Latin America is the most unequal region on Earth precisely because it has never ceased to be colonized - by exploiters, conquerors, proselytizers, and, for the past two centuries, by multinational corporations and its own tiny elite. As economists have long argued, extractive societies such as Latin America's are built on social injustice. They are designed and maintained by a ruling class whose primary goal is to enrich themselves and perpetuate their power. They thrive when absolute privilege reigns over absolute poverty. But extractive nations are also programmed to fail. The damage caused by their endless raid on natural resources is all too enduring. It is violence, resentment, poverty, environmental damage, crime. Fear is the engine that drives Latin Americans north.
The irony is that so many are here because they were always here; as Mexican Americans like to say: They didn't cross the border, the border crossed them. Or they are here because the lure to emulate Hispanic Americans who are living better lives is irresistible. Never before has a wave of immigrants joined such a large minority. Latinos in the United States now number 56.5 million, a full 18 percent of the population. According to the Pew Research Center, that's a whopping 40 percent increase over 40 years. Almost two-thirds are native-born. By 2050, Hispanics will account for a third of this country's residents.

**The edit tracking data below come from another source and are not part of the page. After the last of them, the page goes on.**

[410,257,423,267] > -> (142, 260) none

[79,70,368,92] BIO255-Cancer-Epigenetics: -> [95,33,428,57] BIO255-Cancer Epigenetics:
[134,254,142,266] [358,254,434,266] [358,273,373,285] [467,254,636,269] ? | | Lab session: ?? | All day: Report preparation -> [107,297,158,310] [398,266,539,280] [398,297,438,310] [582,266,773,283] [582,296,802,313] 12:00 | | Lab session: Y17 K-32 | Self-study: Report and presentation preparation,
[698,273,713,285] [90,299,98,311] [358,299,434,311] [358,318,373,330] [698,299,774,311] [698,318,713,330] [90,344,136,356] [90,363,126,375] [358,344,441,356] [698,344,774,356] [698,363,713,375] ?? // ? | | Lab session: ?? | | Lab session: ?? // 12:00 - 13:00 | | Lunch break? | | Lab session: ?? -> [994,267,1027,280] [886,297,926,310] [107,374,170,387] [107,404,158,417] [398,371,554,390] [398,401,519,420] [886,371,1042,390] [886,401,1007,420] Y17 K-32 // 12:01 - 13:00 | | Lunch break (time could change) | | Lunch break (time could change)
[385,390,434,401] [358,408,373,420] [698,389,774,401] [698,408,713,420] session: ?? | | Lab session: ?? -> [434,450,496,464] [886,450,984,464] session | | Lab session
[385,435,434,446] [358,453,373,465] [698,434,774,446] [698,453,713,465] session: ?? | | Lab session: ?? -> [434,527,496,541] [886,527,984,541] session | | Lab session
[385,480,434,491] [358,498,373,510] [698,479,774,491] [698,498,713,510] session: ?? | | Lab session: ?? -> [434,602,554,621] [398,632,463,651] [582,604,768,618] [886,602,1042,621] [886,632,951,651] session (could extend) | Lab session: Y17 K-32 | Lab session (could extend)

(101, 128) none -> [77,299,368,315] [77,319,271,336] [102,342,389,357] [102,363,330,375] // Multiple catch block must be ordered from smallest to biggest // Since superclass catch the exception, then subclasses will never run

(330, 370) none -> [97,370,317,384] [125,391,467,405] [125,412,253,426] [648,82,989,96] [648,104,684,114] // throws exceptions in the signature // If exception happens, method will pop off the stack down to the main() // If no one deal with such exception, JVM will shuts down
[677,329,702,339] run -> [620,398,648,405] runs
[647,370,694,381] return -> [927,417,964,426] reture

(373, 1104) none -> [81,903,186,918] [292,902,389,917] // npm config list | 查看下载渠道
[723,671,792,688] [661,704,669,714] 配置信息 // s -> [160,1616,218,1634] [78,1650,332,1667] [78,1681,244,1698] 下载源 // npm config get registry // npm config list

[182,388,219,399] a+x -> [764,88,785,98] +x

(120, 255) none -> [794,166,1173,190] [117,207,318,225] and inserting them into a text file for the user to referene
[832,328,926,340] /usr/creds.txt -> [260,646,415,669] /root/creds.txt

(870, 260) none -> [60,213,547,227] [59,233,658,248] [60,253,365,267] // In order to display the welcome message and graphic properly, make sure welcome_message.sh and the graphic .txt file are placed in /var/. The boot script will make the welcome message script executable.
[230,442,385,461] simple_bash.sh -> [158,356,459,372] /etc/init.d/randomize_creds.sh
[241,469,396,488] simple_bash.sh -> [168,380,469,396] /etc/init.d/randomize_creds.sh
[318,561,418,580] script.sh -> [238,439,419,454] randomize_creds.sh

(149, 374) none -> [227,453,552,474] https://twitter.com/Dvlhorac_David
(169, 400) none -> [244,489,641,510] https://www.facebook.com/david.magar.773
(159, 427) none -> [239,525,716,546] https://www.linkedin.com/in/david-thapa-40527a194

Which is to say that whatever Jefferson and Adams and Nixon thought is obviously wrong. Latin America does matter to the United States, and it always has. The long, complicated history that has convulsed nations and propelled Hispanics to our shores should be of utmost importance to us. Latin America's history is not remotely like U.S. history. Its colonies were more exploited, its revolutions more extreme. It is a region unlike any other, where theories or doctrines fashioned elsewhere seldom have purchase. We would do well to study it. It's about time we understood what Latin Americans bring with them when they come. And it's about time we understood the deeply held racism that has always met them.